[Detected change data]
+++++

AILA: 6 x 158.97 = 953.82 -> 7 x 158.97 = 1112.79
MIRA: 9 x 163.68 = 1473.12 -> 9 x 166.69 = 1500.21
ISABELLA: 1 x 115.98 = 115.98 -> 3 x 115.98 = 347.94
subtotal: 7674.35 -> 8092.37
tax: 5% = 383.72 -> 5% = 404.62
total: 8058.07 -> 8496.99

+++++

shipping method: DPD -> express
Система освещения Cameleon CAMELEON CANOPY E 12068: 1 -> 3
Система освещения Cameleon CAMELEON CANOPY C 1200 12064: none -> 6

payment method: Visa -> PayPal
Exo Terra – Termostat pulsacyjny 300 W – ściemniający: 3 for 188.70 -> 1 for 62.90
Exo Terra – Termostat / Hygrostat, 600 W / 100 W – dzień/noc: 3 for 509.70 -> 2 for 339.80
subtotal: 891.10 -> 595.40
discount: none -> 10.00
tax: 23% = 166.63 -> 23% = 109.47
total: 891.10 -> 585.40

+++++

YOUR GOAL:
Your answer should consist of the lines from the line with "subtotal: 891.10 -> 595.40" to the line with "total: 891.10 -> 585.40" above, repeated exactly, both ends included.

EXERCISE RESULT:
subtotal: 891.10 -> 595.40
discount: none -> 10.00
tax: 23% = 166.63 -> 23% = 109.47
total: 891.10 -> 585.40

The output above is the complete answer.